Interesting port of Digital Illusions' old "Pinball Illusions" game--had that one back on the Amiga. They've added a new table from somewhere, Vikings, so you've now got a total of pretty detailed tables. PLUS you can play each in either straight-overhead 2D, old Amiga style, or in a surprisingly lovely-looking low-or-high-res 3D isometric view, which really puts the flat overhead view in the shade as far as playability goes--in overhead, the ball just whizzes up and down the screen way to fast to follow, and you can only see a narrow slice of the table.
The sound is surprisingly muted, except on the new Viking table. Weird. The ball feels a lot "heavier" than in most pinball games, which takes some getting used to but feels good once you have.
|Sound is super-loud in the "Extreme Sports" table. Irritating to have to keep adjusting the volume.|
Still, all the tables are at least pretty fun, with rock-hard gameplay and an impressive variety of modes--hit a mode or two well and you're on your way to a satisfyingly ridiculous score with lights flashing, sound effects trumpeting and lots of beefy digital voice work. The super-heavy ball bangs around like there's no tomorrow without a hint of slowdown or anything nasty like that, accompanied by generally good tunes (I really dig the moody, pulsating theme in Law 'n Justice).
Unfortunately you won't be keeping those score long since there's no save mechanism. Grererererrrr.
Two of the tables (Law n' Justice, Vikings) I really like a lot, the other two I like somewhat, but all offer a vast amount of nearly impeccable pinball action... Oh yeah, I didn't talk about physics really. Well they're good. And the ball is heavy. Okay I covered that. Did I talk about the weird texture mapping on the 3D ball where the reflections, if you could see them clearly enough, would seem to be rotating with the ball? No? Well, it looks a little strange. So there.
It's much more of a realistic pinball sim than a fantasy sim but it does a darn nice job so I won't hold that against it... much.

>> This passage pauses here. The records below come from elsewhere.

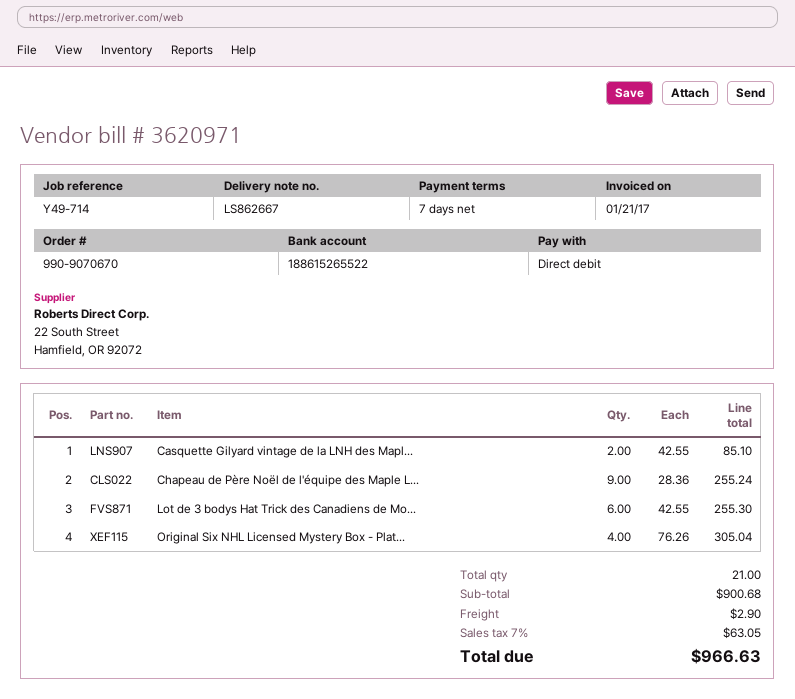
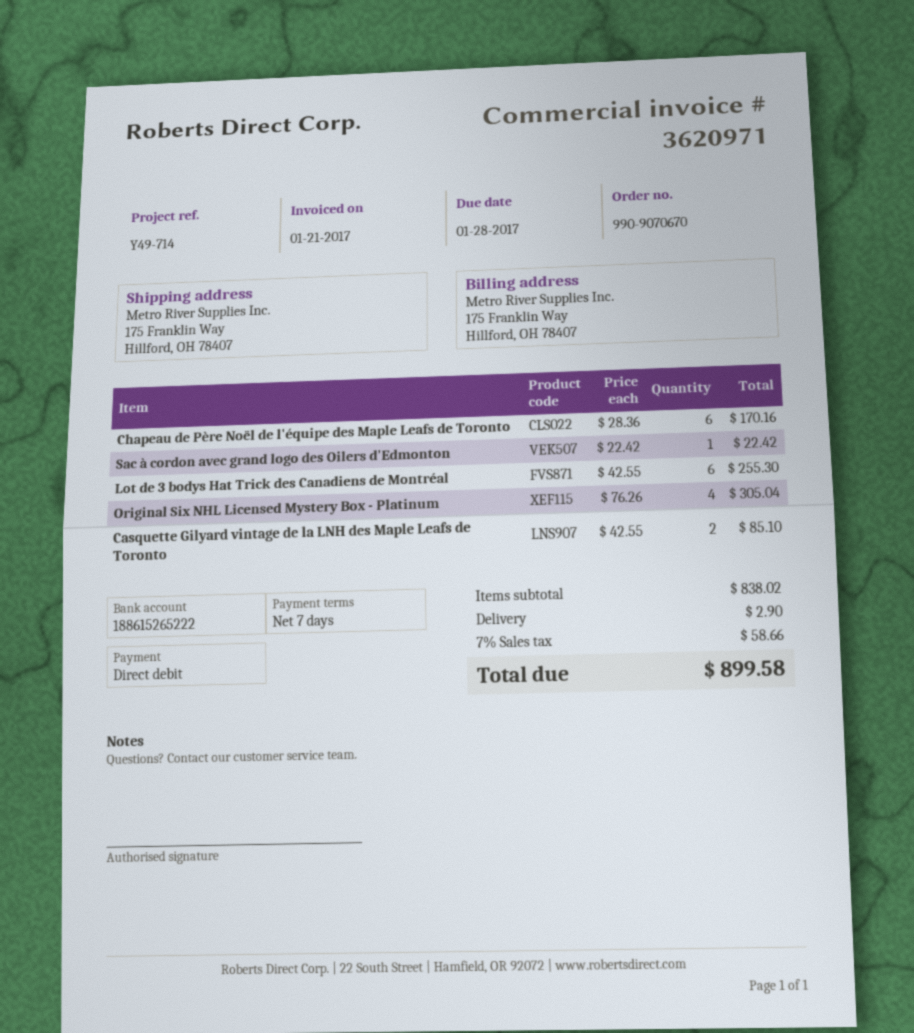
bank account: 188615265522 -> 188615265222
Chapeau de Père Noël de l'équipe des Maple L...: 9 x 28.36 = 255.24 -> 6 x 28.36 = 170.16
Sac à cordon avec grand logo des Oilers d'Edmonton: none -> 1 x 22.42 = 22.42
subtotal: 900.68 -> 838.02
tax: 7% = 63.05 -> 7% = 58.66
total: 966.63 -> 899.58

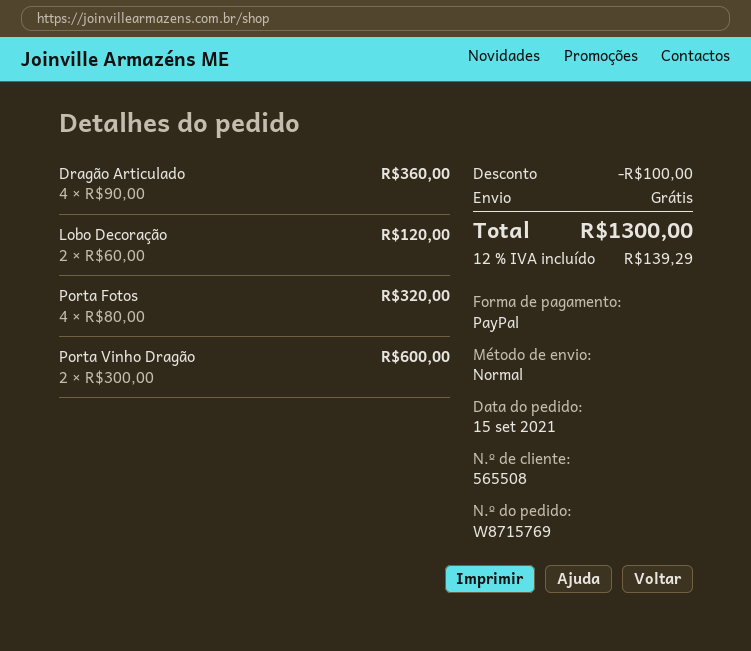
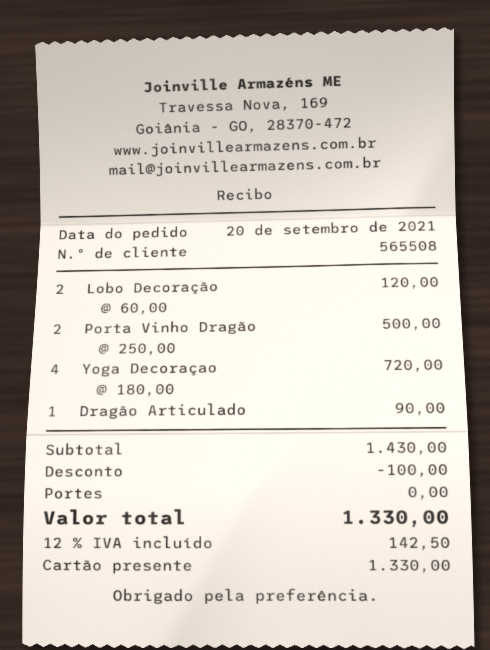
order date: 2021-09-15 -> 2021-09-20
payment method: PayPal -> gift card
Dragão Articulado: 4 x 90.00 = 360.00 -> 1 x 90.00 = 90.00
Porta Fotos: 4 x 80.00 = 320.00 -> none
Porta Vinho Dragão: 2 x 300.00 = 600.00 -> 2 x 250.00 = 500.00
Yoga Decoraçao: none -> 4 x 180.00 = 720.00
tax: 12% = 139.29 -> 12% = 142.50
total: 1300.00 -> 1330.00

| paleface 11:09:30 06/03/10 [relations updated] |
|The "high res" option does not appear to do much when played on a PS3, at least not on HDMI output--I think it might have been an interlacing thing or something--and so you're pretty much playing "low res" 3D, which is...really chunky. Really. Bummer.|
So I tried switching it back to 2D, which was so nice in the other games by Pinball Illusions' original developer, Digital Illusions--namely "Pinball Dreams" and "Pinball Fantasies" (see entry 197)--but now I notice that the 2D was completely redrawn--to match what they could do in 3D, I suppose--and looks significantly awful when compared with the original Amiga 2D, which was done in the golden age of Amiga 2D graphics, and just has a really nice, hand-made, burnished look to it. Instead what you get here is a pale, crappy imitation, with additional pictures plastered over the tops of things on the table to make the view confusing, and really ugly 2.5D-ish simplifications of what was gorgeously painted 2D in the original. Also, the ball and certain FX remain 3D, and look nasty.
Another down side of the no-save thing is that the default pad setup is stupid--flippers on the pad and face buttons, not the shoulder pads--and of course doesn't save, so you have to change it up every time.
Finally, I think they sped the ball up a little vs the original, and it is just a bit too fast, particularly when trying to play it in the 2D mode, which best approximates what the tables were designed for.
So in fact this port is something of a shambles, unfortunately. The tables are still pretty nice examples of video pinball design, but nearly everything else has been mucked up.